EXERCISE GOAL = Your answer must contain each line of the listing in which "Çavuş" appears, copied in full.

RECORDS FOR THE EXERCISE =
• • • • •
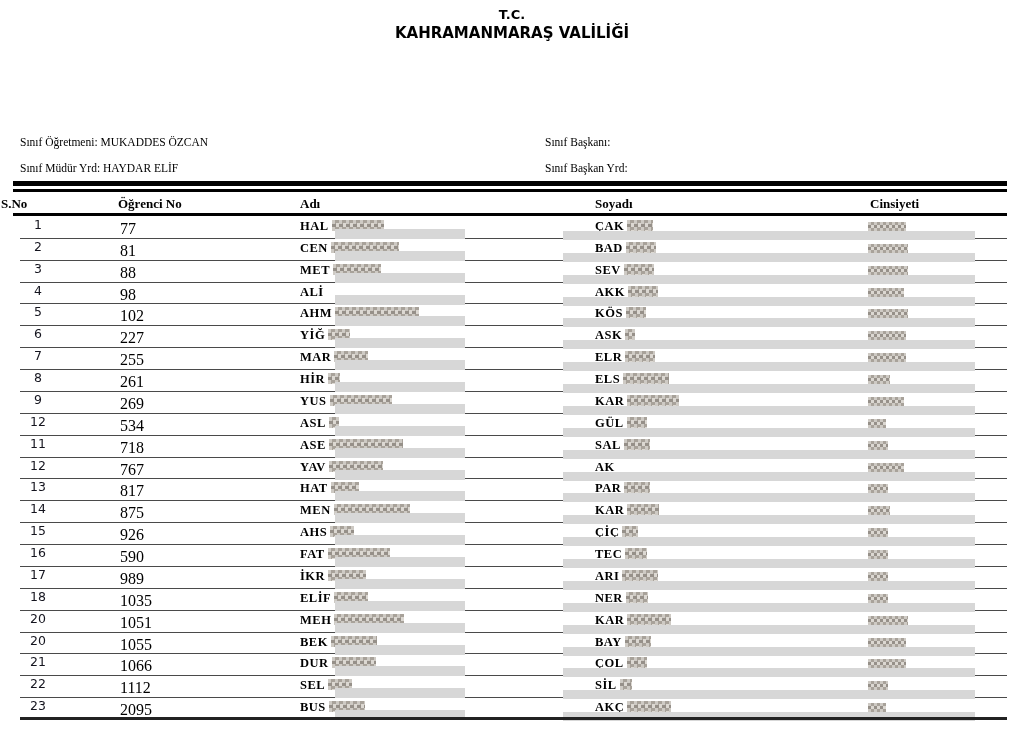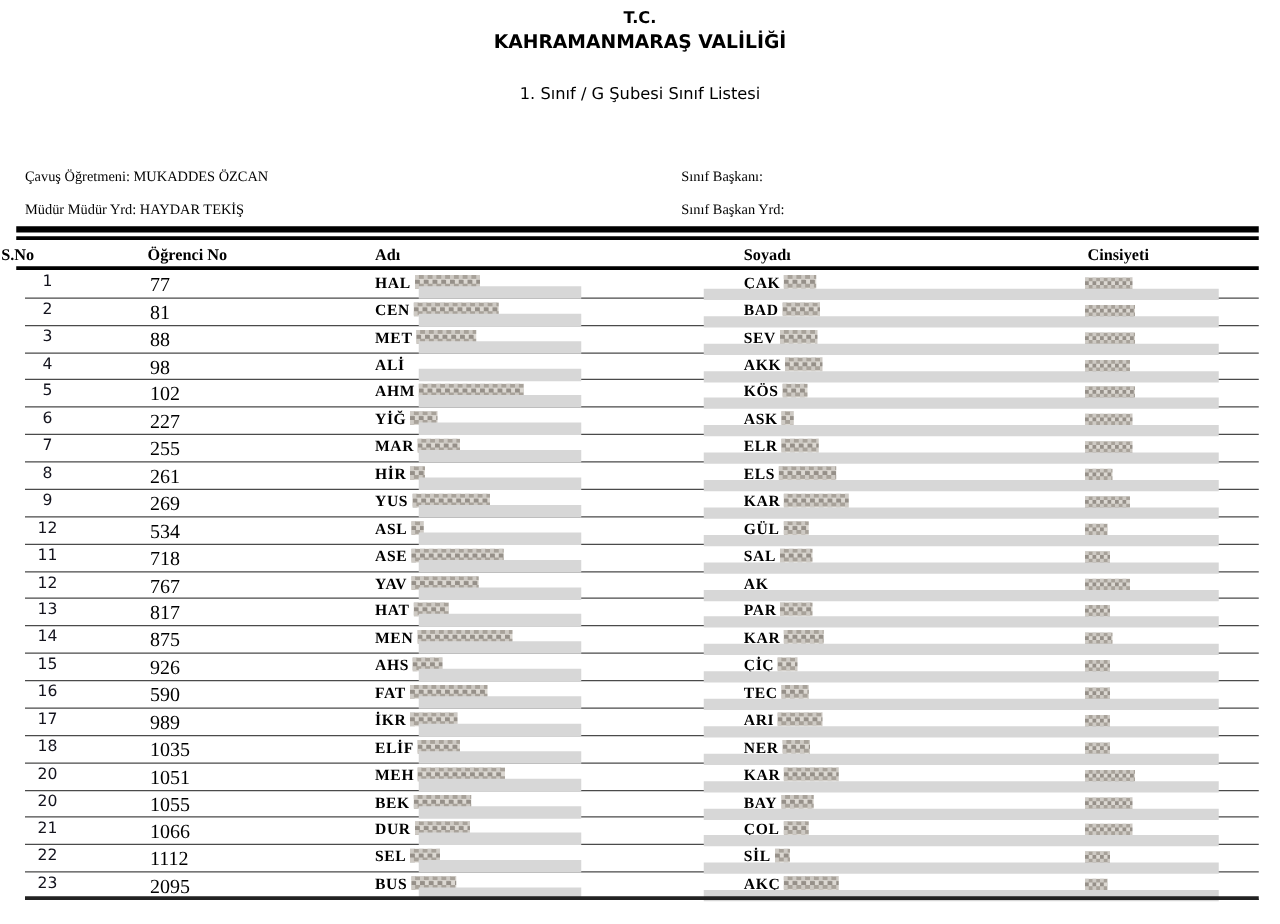--- a/index.html
+++ b/index.html
@@ -66,7 +66,6 @@
 
   <div class="center t2">KAHRAMANMARAŞ VALİLİĞİ</div>
   <div class="center t1">T.C.</div>
-  <div class="center t4">1. Sınıf / G Şubesi Sınıf Listesi</div>
 
   <div class="info i-l1">Çavuş Öğretmeni: MUKADDES ÖZCAN</div>
   <div class="info i-l2">Müdür Müdür Yrd: HAYDAR TEKİŞ</div>

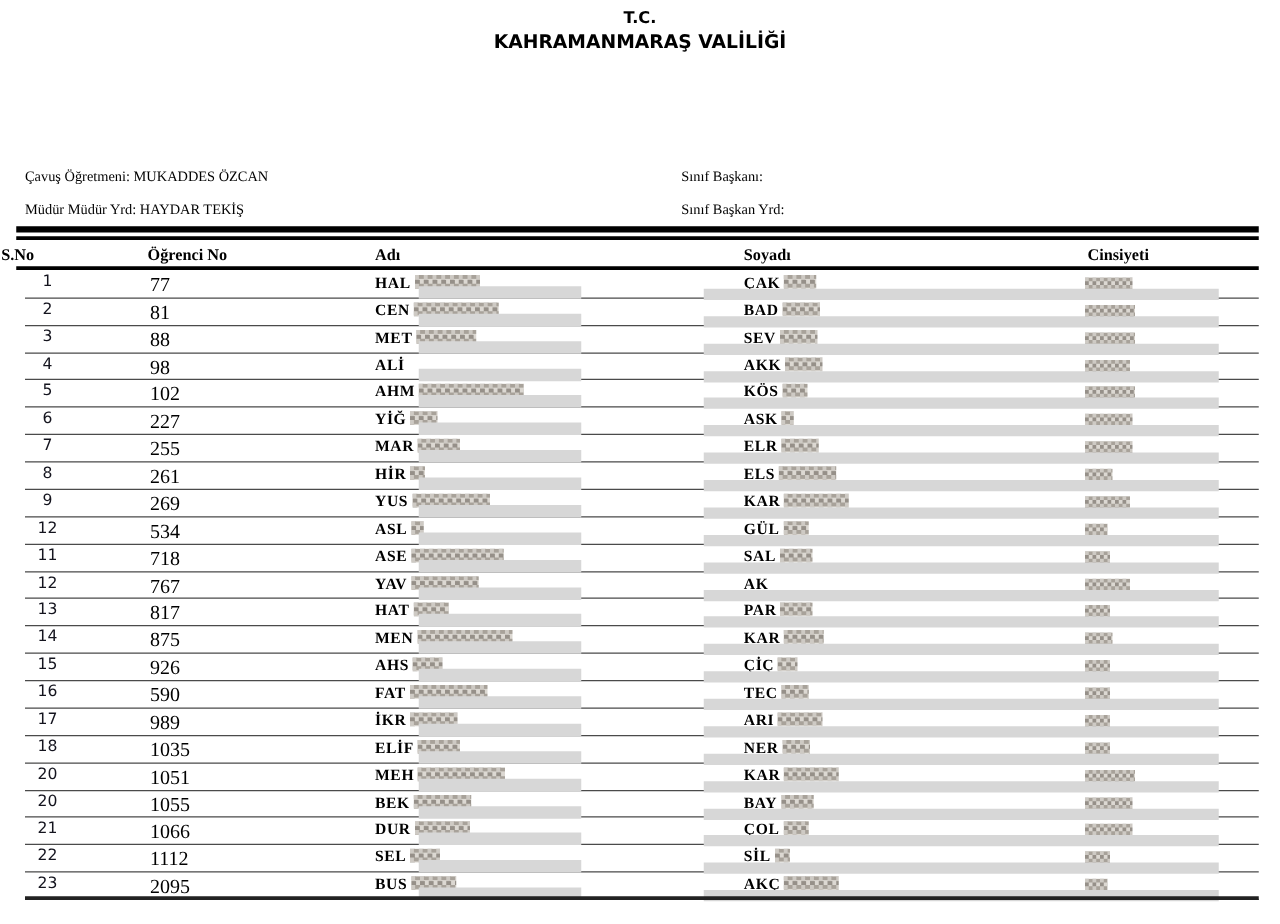--- a/index.html
+++ b/index.html
@@ -67,7 +67,7 @@
   <div class="center t2">KAHRAMANMARAŞ VALİLİĞİ</div>
   <div class="center t1">T.C.</div>
 
-  <div class="info i-l1">Çavuş Öğretmeni: MUKADDES ÖZCAN</div>
+  <div class="info i-l1">Sınıf Öğretmeni: MUKADDES ÖZCAN</div>
   <div class="info i-l2">Müdür Müdür Yrd: HAYDAR TEKİŞ</div>
   <div class="info i-r1">Sınıf Başkanı:</div>
   <div class="info i-r2">Sınıf Başkan Yrd:</div>

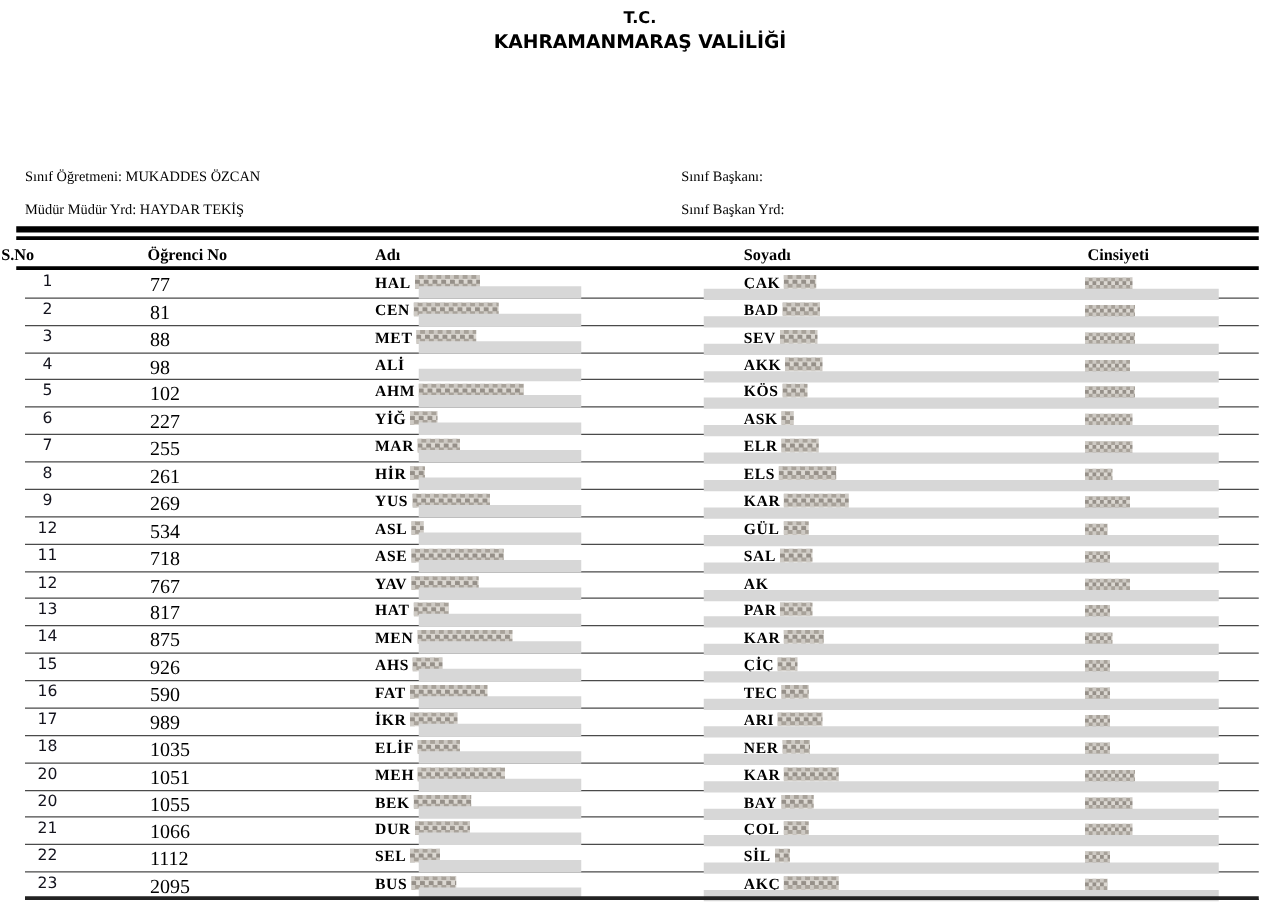--- a/index.html
+++ b/index.html
@@ -68,7 +68,7 @@
   <div class="center t1">T.C.</div>
 
   <div class="info i-l1">Sınıf Öğretmeni: MUKADDES ÖZCAN</div>
-  <div class="info i-l2">Müdür Müdür Yrd: HAYDAR TEKİŞ</div>
+  <div class="info i-l2">Sınıf Müdür Yrd: HAYDAR ELİF</div>
   <div class="info i-r1">Sınıf Başkanı:</div>
   <div class="info i-r2">Sınıf Başkan Yrd:</div>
• • • • •
RESULT =
   <div class="info i-l1">Çavuş Öğretmeni: MUKADDES ÖZCAN</div>
-  <div class="info i-l1">Çavuş Öğretmeni: MUKADDES ÖZCAN</div>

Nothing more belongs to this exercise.